Кучинский невольно улыбнулся.
— У тебя-то хоть все в порядке?
— Пожалуй… В «Партизане» прекрасные всходы. А ранние сорта скоро зацветут. У нас будет молодая картошка недели на две-три раньше, чем у самого шустрого частника. Продам по цене боровика и… янтаря!
Теперь улыбнулся Значонок.
Кучинский стал председателем лишь прошлой осенью. И успел сделать пока немного. Но вот что уже строилось в колхозе: пруды на бросовых землях — раз, парники и теплицы по берегам прудов — два, открытая площадка для свиней — три.

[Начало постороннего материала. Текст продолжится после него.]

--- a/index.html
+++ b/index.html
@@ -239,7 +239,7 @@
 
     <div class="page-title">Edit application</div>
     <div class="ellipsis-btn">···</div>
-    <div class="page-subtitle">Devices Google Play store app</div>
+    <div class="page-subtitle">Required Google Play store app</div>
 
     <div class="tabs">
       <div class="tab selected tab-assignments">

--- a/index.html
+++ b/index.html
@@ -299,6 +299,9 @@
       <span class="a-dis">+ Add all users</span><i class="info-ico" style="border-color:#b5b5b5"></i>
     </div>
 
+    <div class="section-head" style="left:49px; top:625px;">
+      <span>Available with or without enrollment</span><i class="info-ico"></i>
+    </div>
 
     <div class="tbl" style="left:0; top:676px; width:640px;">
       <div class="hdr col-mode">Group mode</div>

По совету Ивана Терентьевича Юлик ездил к его старому другу, директору вилейского совхоза «Любань» Евгению Федоровичу Мироновичу за опытом. У Мироновича было редкостное хозяйство, в котором ничто не пропадало — ни клок земли, ни бульбинка. Все продукты либо шли первым сортом на рынок, либо перерабатывались на месте совхозными заводами. Заводов было четыре, еще два строились. Кроме того, у него же была и единственная на западе страны кумысная ферма, единственная теплица по выращиванию зимой шампиньонов, облепиховый сад и сад черноплодной рябины. Совхоз производил на ста гектарах угодий в два раза больше продуктов, нежели его соседи.

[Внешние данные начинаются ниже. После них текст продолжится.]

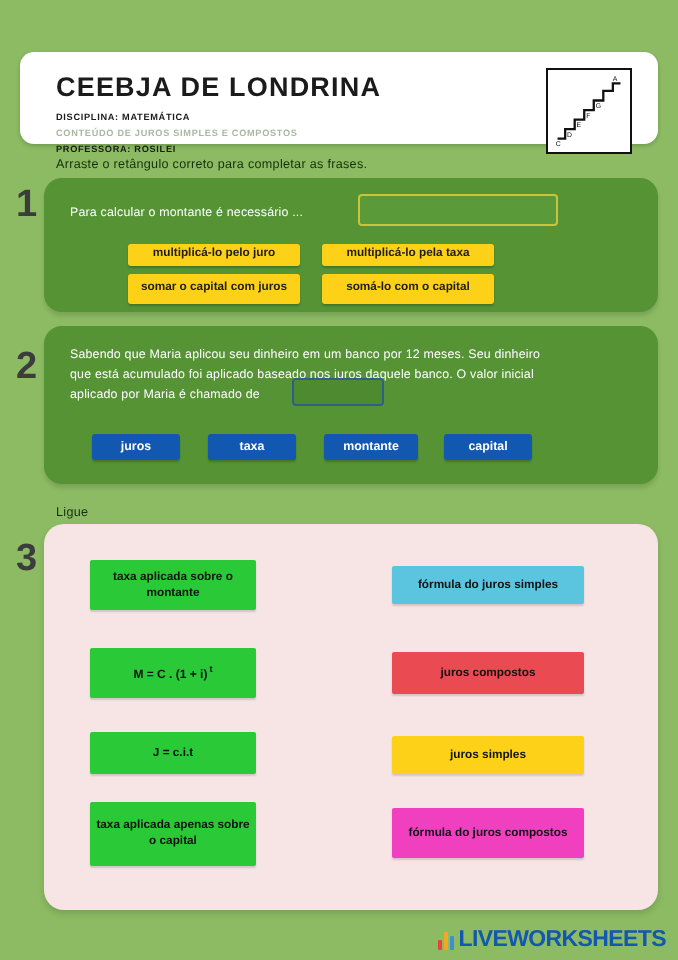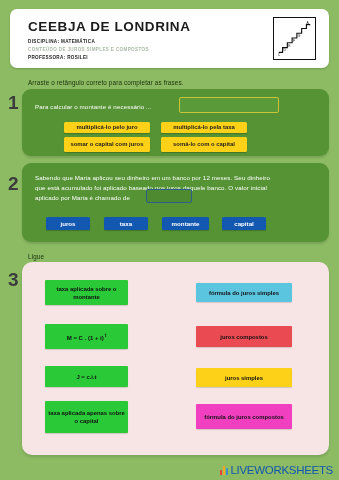--- a/index.html
+++ b/index.html
@@ -13,8 +13,8 @@
 
   
   .header-card {
-    position: absolute; left: 10px; top: 9px;
-    width: 319px; height: 59px;
+    position: absolute; left: 10px; top: 26px;
+    width: 319px; height: 46px;
     background: #ffffff; border-radius: 7px;
     box-shadow: 0 1px 2px rgba(0,0,0,.18);
   }

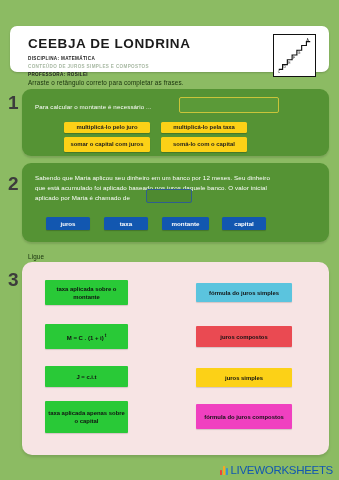--- a/index.html
+++ b/index.html
@@ -130,7 +130,7 @@
   .lw-b2 { height: 9px;  background: #f5a623; }
   .lw-b3 { height: 7px;  background: #3d8fd1; }
   .lw-text {
-    font-size: 11.5px; font-weight: normal; color: #1257b0;
+    font-size: 11.5px; font-weight: bold; color: #1257b0;
     letter-spacing: -.3px;
   }
 </style>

Юлик провел у Мироновича день и снял перед ним кепку.
Конечно, «Любань», как и «Партизан», работала только с последними сортами Значонка.
И Юлик сейчас говорил об этом.
Он говорил молчаливо слушающему Значонку не только для того, чтоб ободрить старика, лишний раз показать, что, мол, как бы ни было, а всякое доброе дело все равно живет и жить будет, и все остальное — мура собачья, он говорил все это еще и потому, что в любой передряге, при любых обстоятельствах верил: все, что ни случается, к лучшему. Верил в это, даже будучи битым.

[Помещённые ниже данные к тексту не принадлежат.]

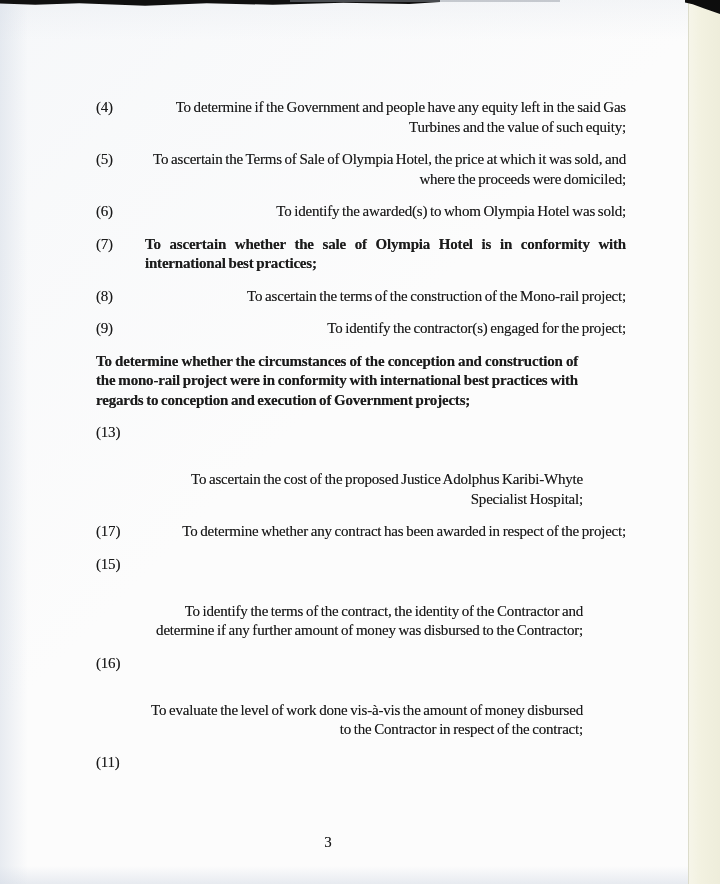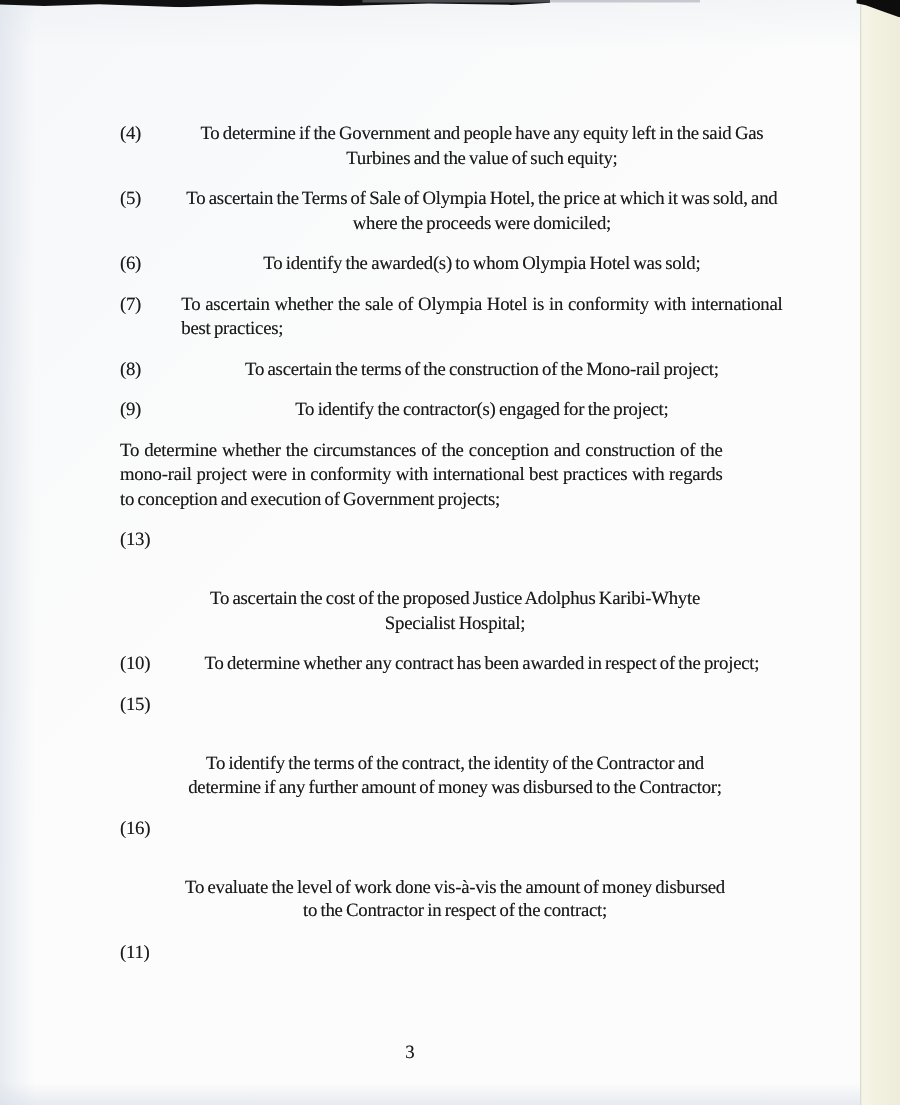--- a/index.html
+++ b/index.html
@@ -57,7 +57,7 @@
   }
   .item { display: flex; margin-bottom: 13px; }
   .item .num { flex: 0 0 49px; }
-  .item .txt { width: 482px; text-align: center; }
+  .item .txt { width: 482px; text-align: right; }
   .item.narrow .txt { width: 438px; margin-top: 47px; }
   .item.justify .txt { text-align: justify; }
 

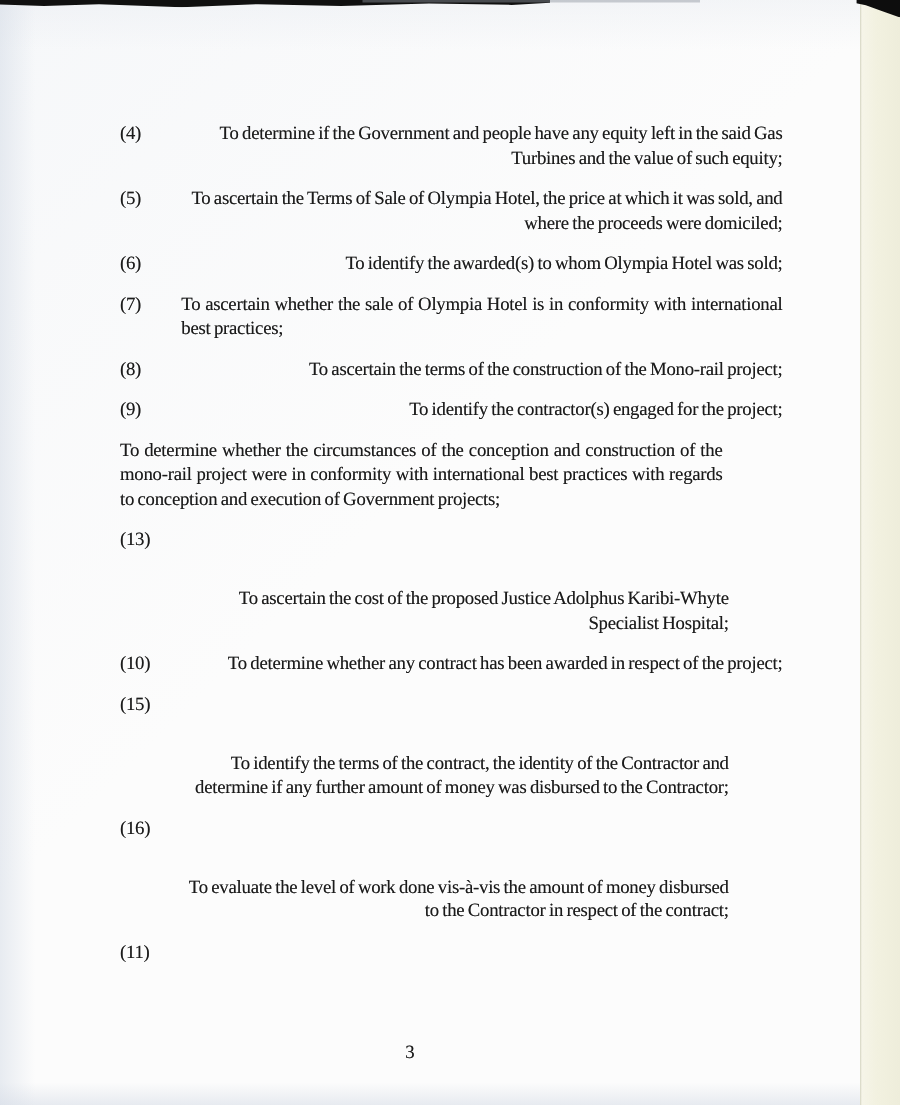--- a/index.html
+++ b/index.html
@@ -59,7 +59,7 @@
   .item .num { flex: 0 0 49px; }
   .item .txt { width: 482px; text-align: right; }
   .item.narrow .txt { width: 438px; margin-top: 47px; }
-  .item.justify .txt { text-align: justify; }
+  .item.justify .txt { text-align: justify; font-weight: bold; }
 
   .footer {
     position: absolute;

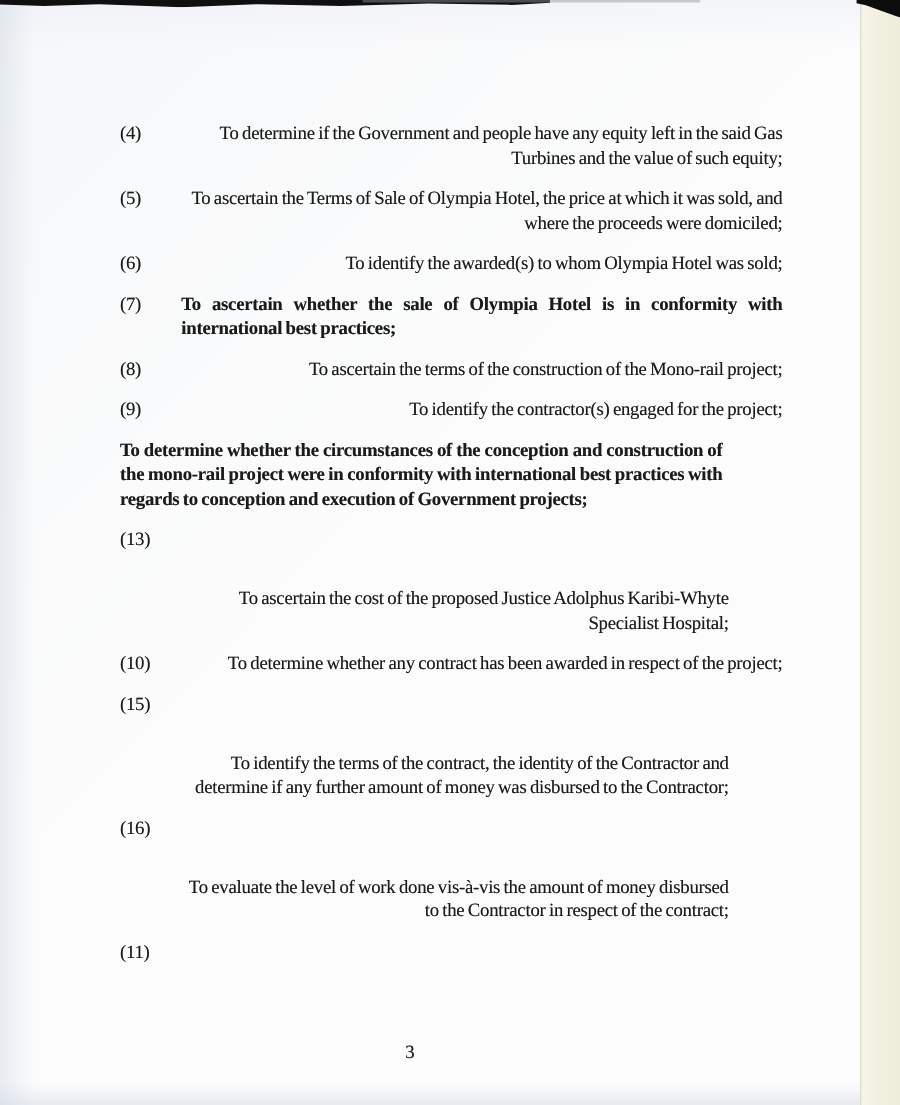--- a/index.html
+++ b/index.html
@@ -124,7 +124,7 @@
       </div>
 
       <div class="item">
-        <span class="num">(10)</span>
+        <span class="num">(17)</span>
         <span class="txt">To determine whether any contract has been awarded in respect of the project;</span>
       </div>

Собственно, ведь таков и сам Значонок, коль вся его жизнь — это жесткая череда побед и поражений. Раз опусти руки, и не скоро увидишь победу.
Академик, крестьянский сын, жил думами о земле, душа его маялась: свели с полей чечевицу — виноват!.. Десять лет не сыскать градусника в аптеках — виноват!.. Осенью сорок первого попали в окружение под Смоленском — тоже!.. Люда, единственная дочь, засиделась в девках, теперь же принимает знаки внимания чересчур трезвого Шапчица — опять я, господи, виноват…
Но здесь нет отчаяния, есть только горечь.
И эта горечь — в его глазах.
— Три года назад я набрал в шапку семян. Сорту тогда не было названия. Я пересчитал всходы и под расписку сдал бригадиру. Теперь у колхоза будет целая плантация. А назвали наши мужики этот сорт «партизанским». Как достали, так и назвали…
Все помнит Значонок.
— И несмотря ни на что, колхоз все равно будет занимать все поля только отборными крахмалистыми…
Еще ниже опустилось солнышко. На стеллажах в пакетах и ящиках еще недавно находилось более двухсот тысяч самых невероятных гибридов.
Теперь они были посеяны.
Среди этих двухсот тысяч предстояло найти те родительские пары, которые смогли бы дать жизнь хотя бы двум-трем новым сортам.
Минул месяц. Успела отцвести сирень и зацвести картошка.
Иван Терентьевич шел по дороге из поселка, когда его догнал Шапчиц.
— Наверно, вы уже знаете об идее насчет моего сорта, — неловко начал Шапчиц.
— Слышал.
До НИИ оставалось с полкилометра, но Ивану Терентьевичу не захотелось идти эти полкилометра в обществе Шапчица. Я не дурю, сказал он сам себе, я просто хочу побыть в одиночестве.
— Я хорошо знаю о минусах сорта, — продолжал Шапчиц, чувствуя еще большую неловкость — старику этот разговор был явно неприятен. — Но все равно работа не прошла впустую: нам необходимо выделить гены урожайности.